La modification génétique et les changements anatomiques qu'elle entraîne n'affectent en rien l'accumulation et la réplication du prion à l'intérieur des organes lymphoïdes secondaires ni sa propagation à l'intérieur du système nerveux central (en cas d'inoculation intracrânienne). En revanche, le passage des prions depuis les organes lymphoïdes vers la moelle épinière et le reste du système nerveux est significativement accéléré chez les souris mutantes.
Ce résultat suggère que plus la distance entre les cellules nerveuses et les cellules dans lesquelles les prions s'accumulent à l'extérieur du système nerveux central est faible et plus la neuro-invasion est rapide et efficace.
Il est alors possible d'imaginer que les prions passent d'un type de cellules à l'autre par un phénomène de diffusion passive : les protéines pathogènes seraient relarguées par les cellules dendritiques folliculaires et diffuseraient dans le milieu extracellulaire jusqu'à ce qu'elles rencontrent une terminaison nerveuse périphérique. Cette hypothèse doit être testée.
M. Prinz et coll., « Nature », édition en ligne avancée, à paraître sur www.nature.com (doi:10.1038/nature02072).
Des ARN impliqués dans la pathogénicité du prion
Le prion est un agent infectieux non conventionnel, protéique et dépourvu d'ADN ou d'ARN. Cependant, certaines molécules d'acides nucléiques de l'hôte infecté pourraient contribuer au pouvoir pathogène du prion. Deleault et coll. (Darmouth Medical School, Hanover, New Hampshire) ont en effet découvert que, in vitro, la transformation des protéines prions « normales » en protéines prions pathogènes est beaucoup plus efficace lorsqu'elle se déroule en présence d'ARN.

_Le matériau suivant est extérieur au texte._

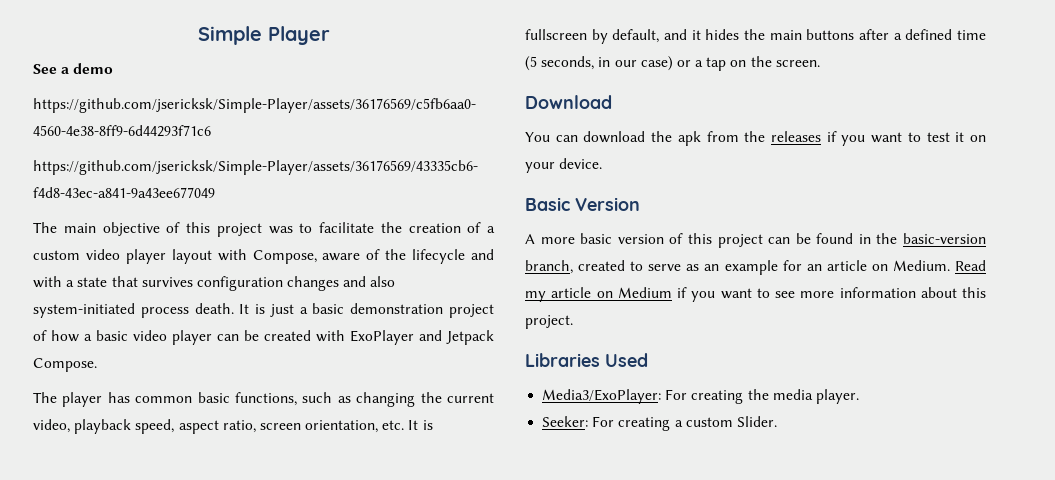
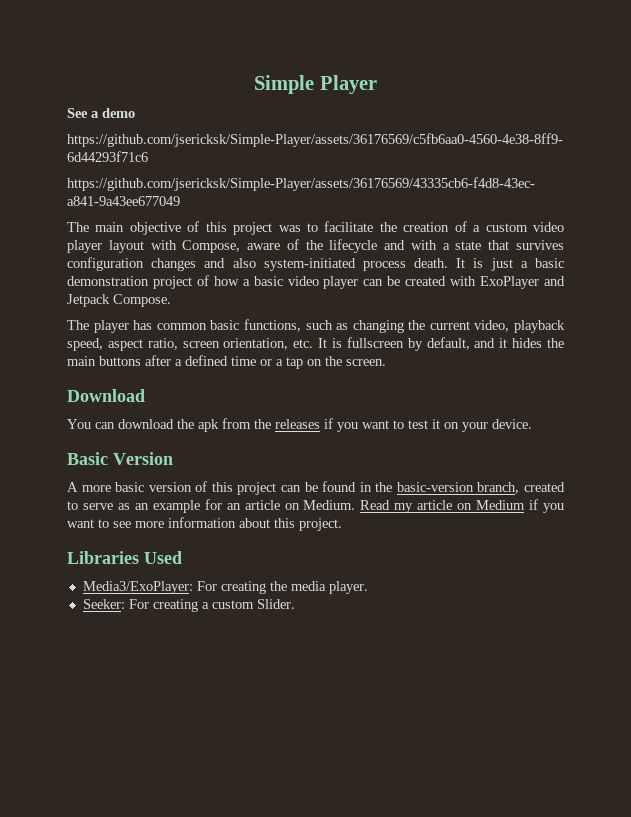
- The player has common basic functions, such as changing the current video, playback speed, aspect ratio, screen orientation, etc. It is fullscreen by default, and it hides the main buttons after a defined time (5 seconds, in our case) or a tap on the screen.
+ The player has common basic functions, such as changing the current video, playback speed, aspect ratio, screen orientation, etc. It is fullscreen by default, and it hides the main buttons after a defined time or a tap on the screen.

La nature précise des ARN impliqués dans ce phénomène n'a pas été identifiée. Cependant, les ARN les plus actifs semblent être ceux qui sont composés de plus de 300 nucléotides et qui sont copurifiés avec les ARN ribosomaux (ARN impliqués dans la production de protéines). En outre, Deleault et coll. ont pu observer que seuls les ARN issus d'organismes vertébrés étaient capables de promouvoir la transformation du prion.
Reste à vérifier si ce phénomène existe aussi in vivo.
En attendant, et indépendamment de la signification biologique de cette découverte, les travaux de Deleault et coll. pourraient servir à augmenter la sensibilité des tests de détection du prion dans les aliments et chez les patients suspectés d'être infectés.
« Nature » du 16 octobre 2003, pp. 717-720.